• _Record set_
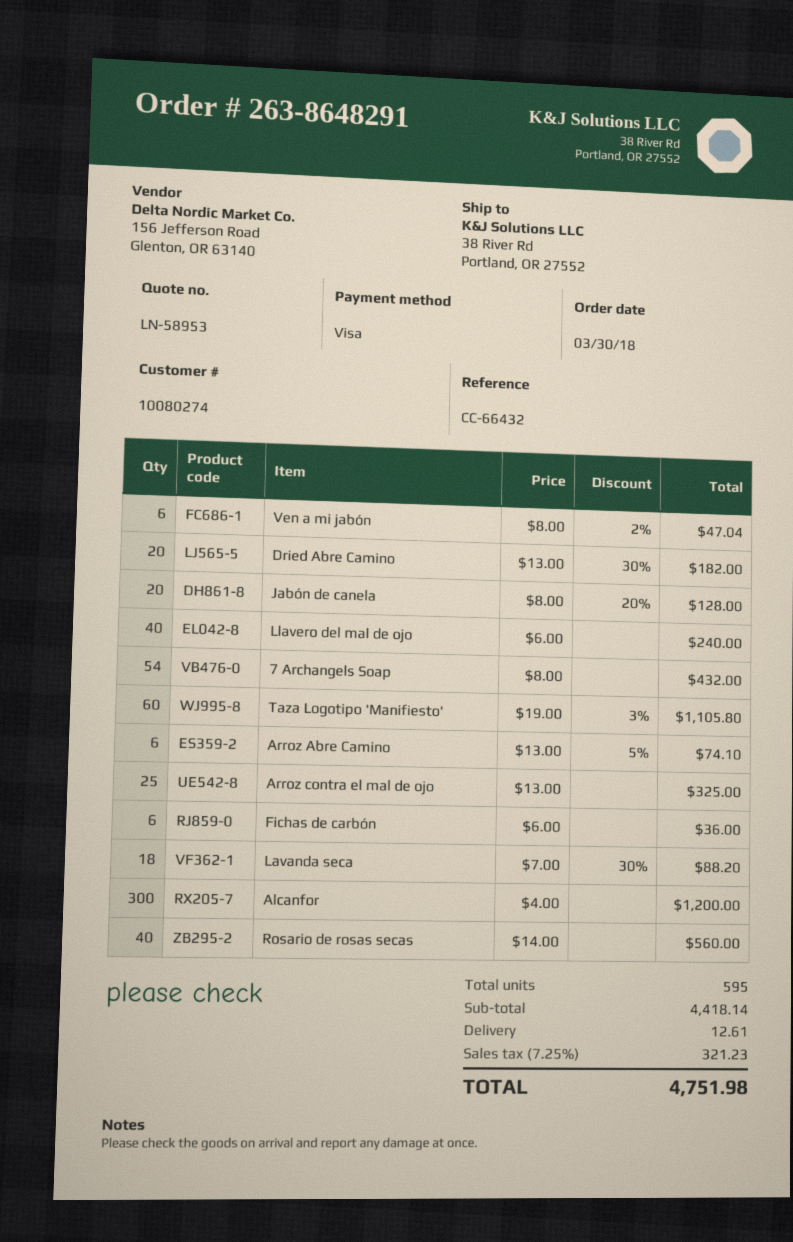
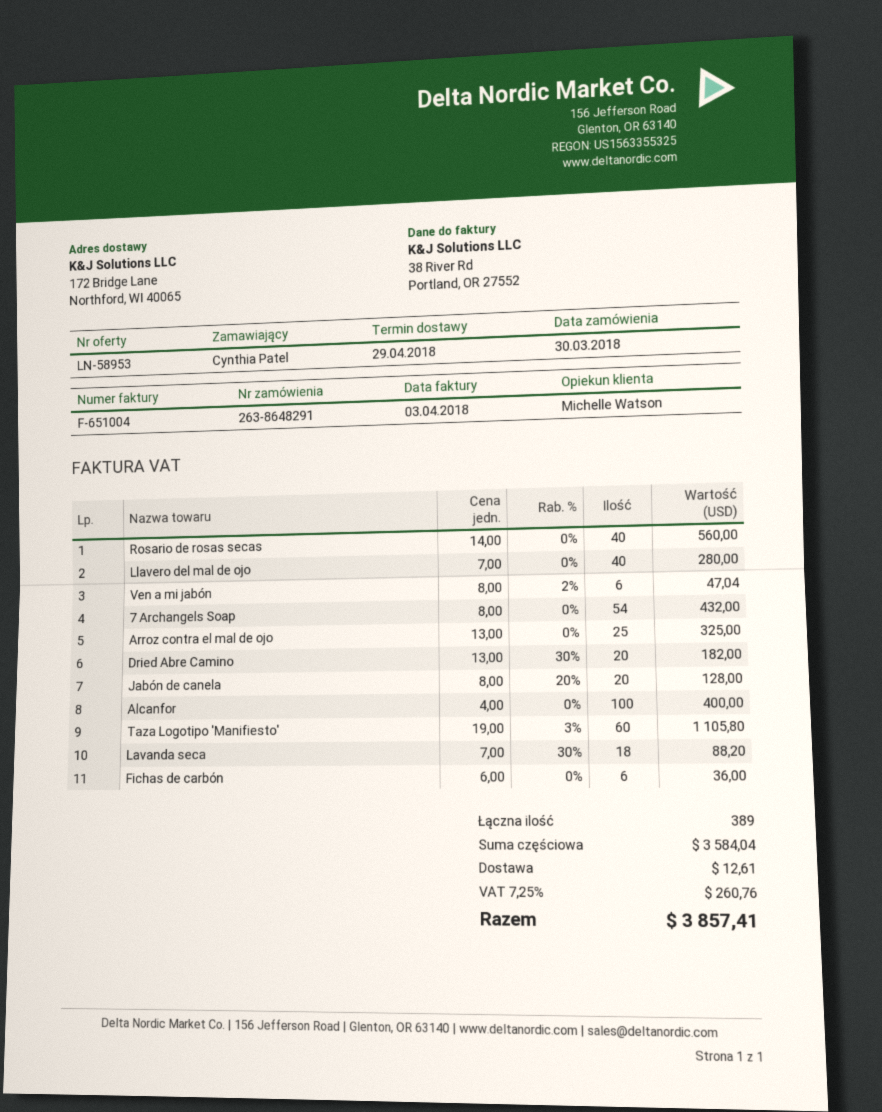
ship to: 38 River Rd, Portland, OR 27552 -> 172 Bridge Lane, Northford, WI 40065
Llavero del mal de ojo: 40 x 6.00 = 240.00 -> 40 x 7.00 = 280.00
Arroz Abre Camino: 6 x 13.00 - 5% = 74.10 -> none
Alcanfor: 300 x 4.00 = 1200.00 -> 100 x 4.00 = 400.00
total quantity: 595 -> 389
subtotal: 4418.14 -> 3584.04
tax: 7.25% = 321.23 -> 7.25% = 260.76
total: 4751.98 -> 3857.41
---
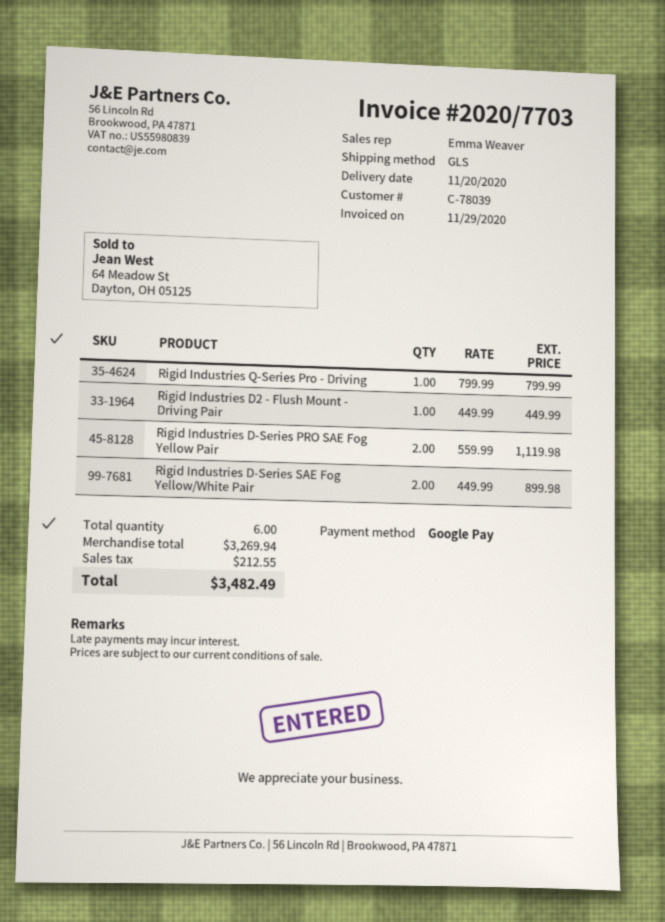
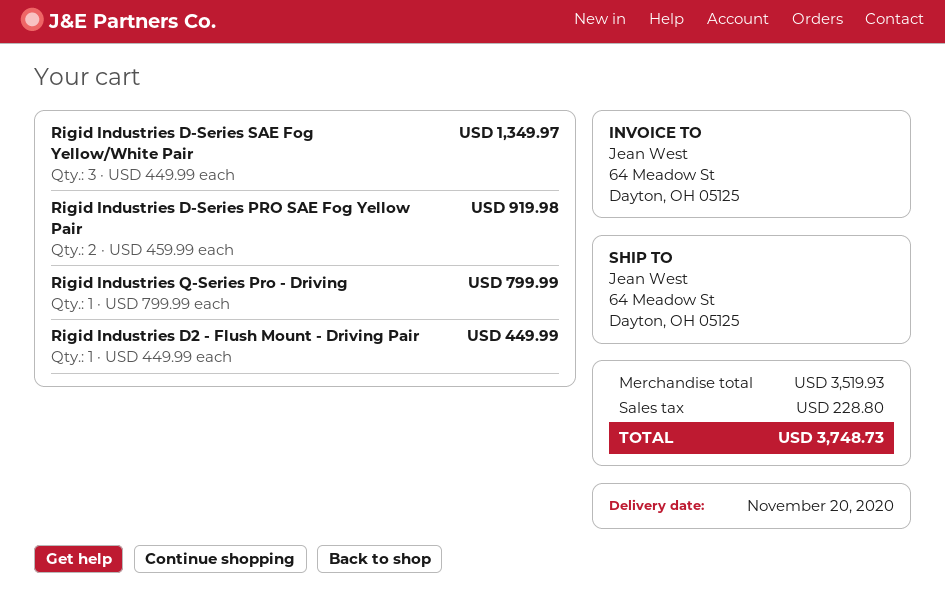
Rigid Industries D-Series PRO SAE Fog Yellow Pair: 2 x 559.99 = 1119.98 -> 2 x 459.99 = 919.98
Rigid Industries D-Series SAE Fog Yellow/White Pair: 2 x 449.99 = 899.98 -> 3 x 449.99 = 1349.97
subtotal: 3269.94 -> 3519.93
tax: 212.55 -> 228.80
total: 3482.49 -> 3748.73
* * *
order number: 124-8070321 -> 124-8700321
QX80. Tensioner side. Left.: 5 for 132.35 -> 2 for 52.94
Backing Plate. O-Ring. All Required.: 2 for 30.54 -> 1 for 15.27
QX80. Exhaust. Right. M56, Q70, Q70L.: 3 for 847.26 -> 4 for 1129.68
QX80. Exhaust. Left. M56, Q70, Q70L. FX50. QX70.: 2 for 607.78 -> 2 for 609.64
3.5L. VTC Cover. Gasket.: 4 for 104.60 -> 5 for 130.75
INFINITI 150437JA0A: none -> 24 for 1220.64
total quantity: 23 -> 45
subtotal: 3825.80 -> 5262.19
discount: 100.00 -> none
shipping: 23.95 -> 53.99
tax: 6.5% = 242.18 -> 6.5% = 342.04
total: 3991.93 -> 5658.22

• _What to produce_
Would you print exactly and only the lines of the material above that run from the line with "QX80. Exhaust. Right." through the line with "tax: 6.5% = 242.18 -> 6.5% = 342.04", both included?

• _Task response_
QX80. Exhaust. Right. M56, Q70, Q70L.: 3 for 847.26 -> 4 for 1129.68
QX80. Exhaust. Left. M56, Q70, Q70L. FX50. QX70.: 2 for 607.78 -> 2 for 609.64
3.5L. VTC Cover. Gasket.: 4 for 104.60 -> 5 for 130.75
INFINITI 150437JA0A: none -> 24 for 1220.64
total quantity: 23 -> 45
subtotal: 3825.80 -> 5262.19
discount: 100.00 -> none
shipping: 23.95 -> 53.99
tax: 6.5% = 242.18 -> 6.5% = 342.04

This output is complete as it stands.